[AIM OF THE EXERCISE]
Pull every line that holds the word "fill" from the entries.

[User interface change data]
——————

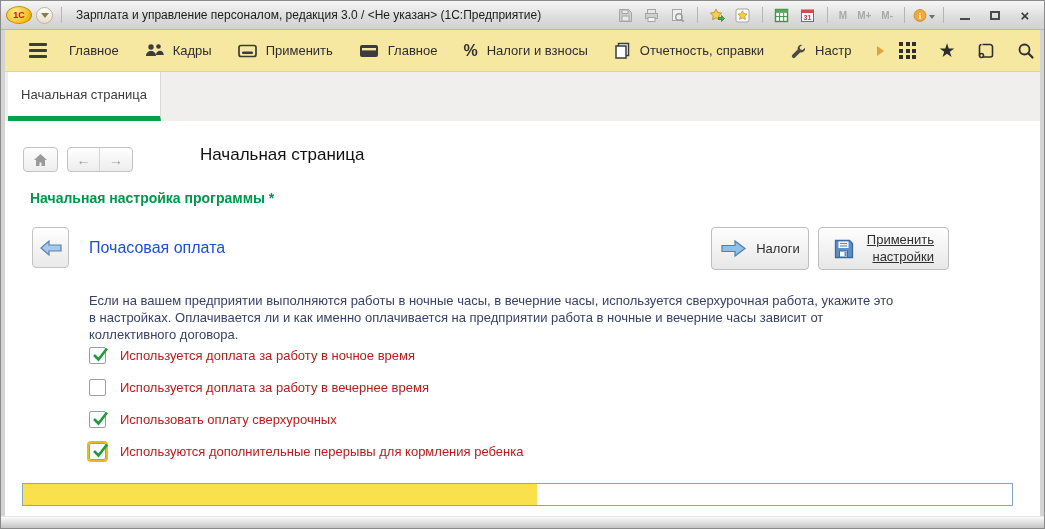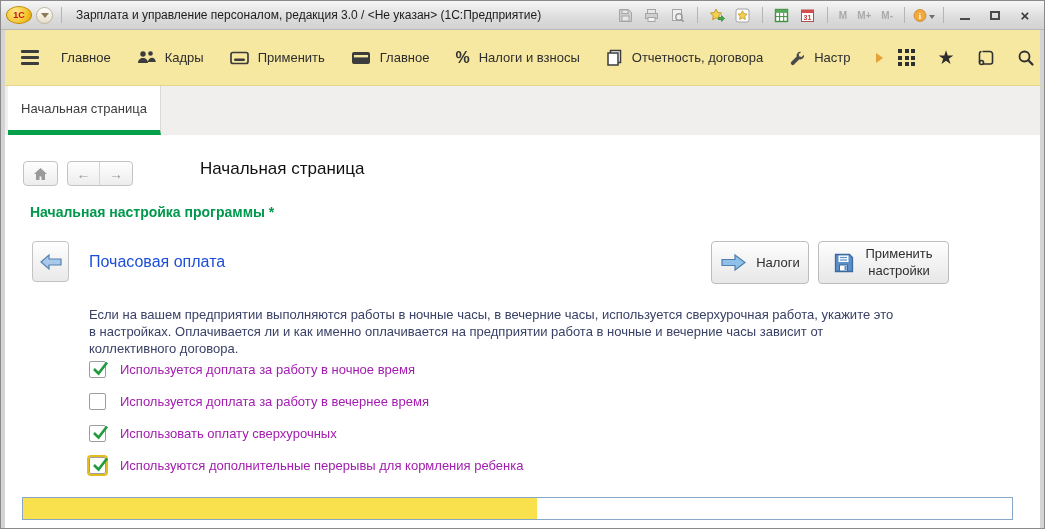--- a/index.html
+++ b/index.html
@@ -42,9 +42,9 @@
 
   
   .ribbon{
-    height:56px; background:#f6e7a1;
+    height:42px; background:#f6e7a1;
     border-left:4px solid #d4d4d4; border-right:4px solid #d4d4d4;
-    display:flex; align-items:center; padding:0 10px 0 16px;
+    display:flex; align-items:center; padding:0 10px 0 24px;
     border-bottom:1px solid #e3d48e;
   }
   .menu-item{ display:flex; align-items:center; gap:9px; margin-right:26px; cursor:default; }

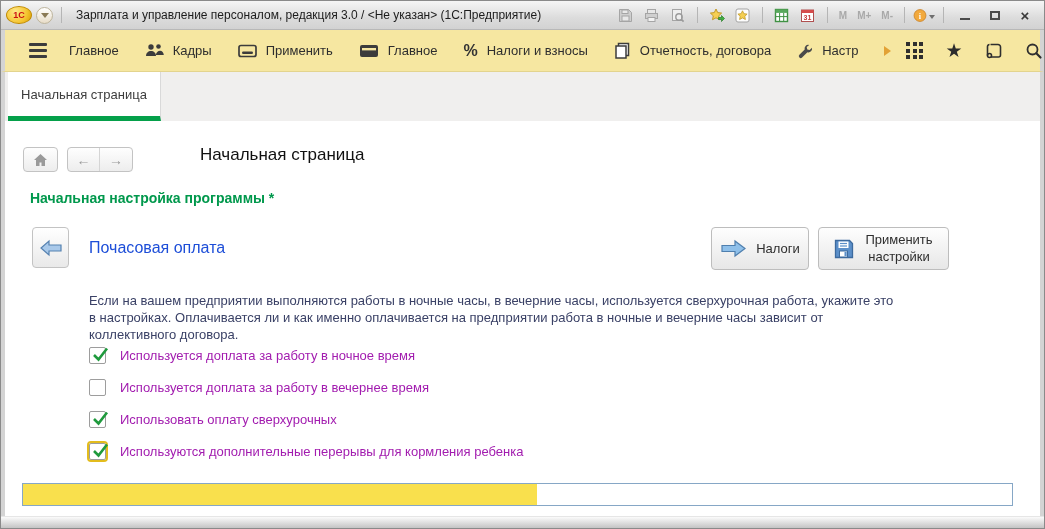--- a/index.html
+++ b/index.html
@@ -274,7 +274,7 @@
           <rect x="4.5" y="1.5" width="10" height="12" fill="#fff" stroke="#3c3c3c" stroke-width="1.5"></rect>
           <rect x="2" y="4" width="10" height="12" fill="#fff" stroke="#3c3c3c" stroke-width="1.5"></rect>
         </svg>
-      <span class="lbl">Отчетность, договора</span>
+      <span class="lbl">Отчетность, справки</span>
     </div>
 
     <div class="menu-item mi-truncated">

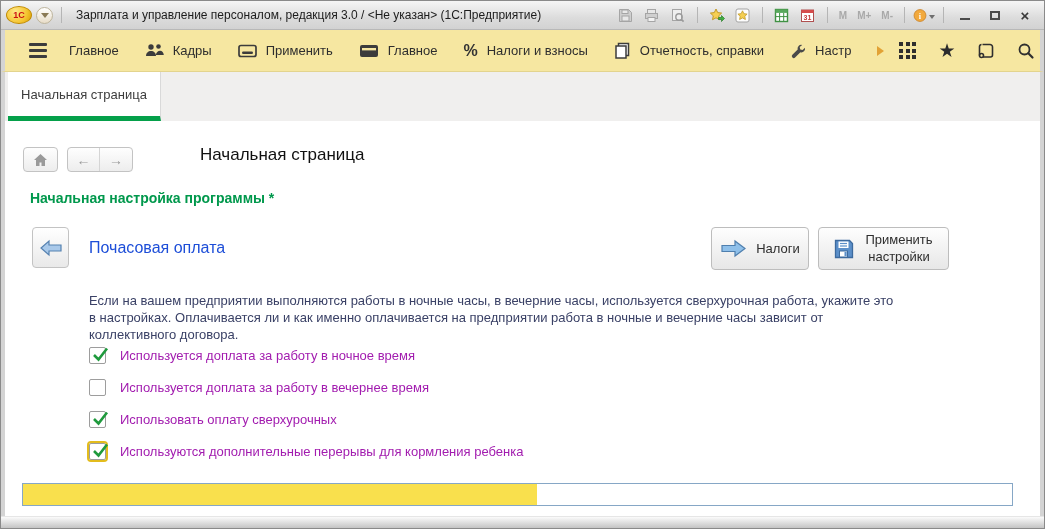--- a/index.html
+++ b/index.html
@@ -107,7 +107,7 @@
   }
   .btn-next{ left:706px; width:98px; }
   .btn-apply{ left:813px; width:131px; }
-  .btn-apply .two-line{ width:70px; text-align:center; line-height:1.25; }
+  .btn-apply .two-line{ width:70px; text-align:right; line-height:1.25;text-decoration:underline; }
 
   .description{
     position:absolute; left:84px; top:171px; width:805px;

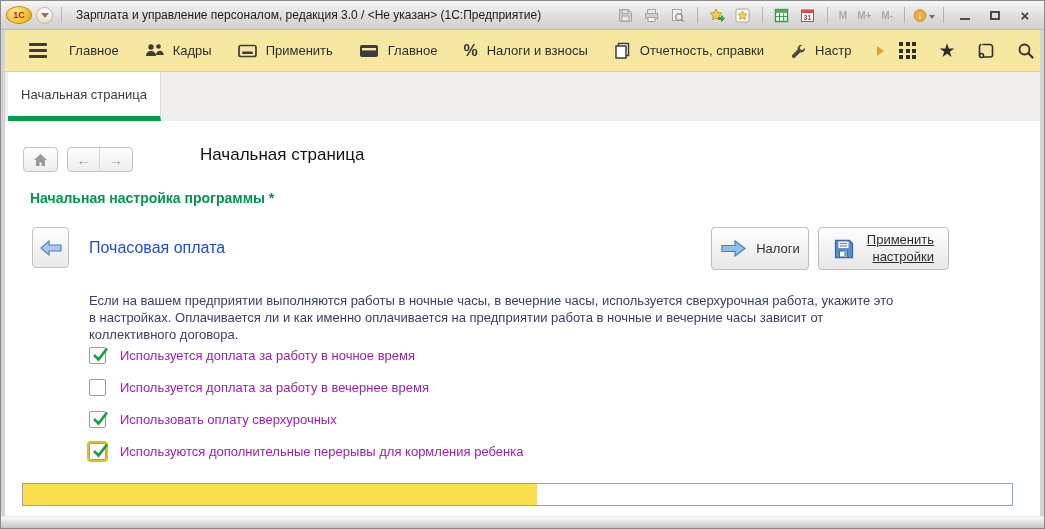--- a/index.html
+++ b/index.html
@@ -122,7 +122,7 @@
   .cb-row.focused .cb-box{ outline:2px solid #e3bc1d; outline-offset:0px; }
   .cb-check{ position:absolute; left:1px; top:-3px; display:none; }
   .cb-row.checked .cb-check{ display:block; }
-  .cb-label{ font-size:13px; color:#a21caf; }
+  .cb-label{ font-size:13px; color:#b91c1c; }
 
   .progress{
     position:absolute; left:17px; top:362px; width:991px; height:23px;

——————

[EXERCISE RESPONSE]
           <rect x="4.5" y="1.5" width="10" height="12" fill="#fff" stroke="#3c3c3c" stroke-width="1.5"></rect>
           <rect x="2" y="4" width="10" height="12" fill="#fff" stroke="#3c3c3c" stroke-width="1.5"></rect>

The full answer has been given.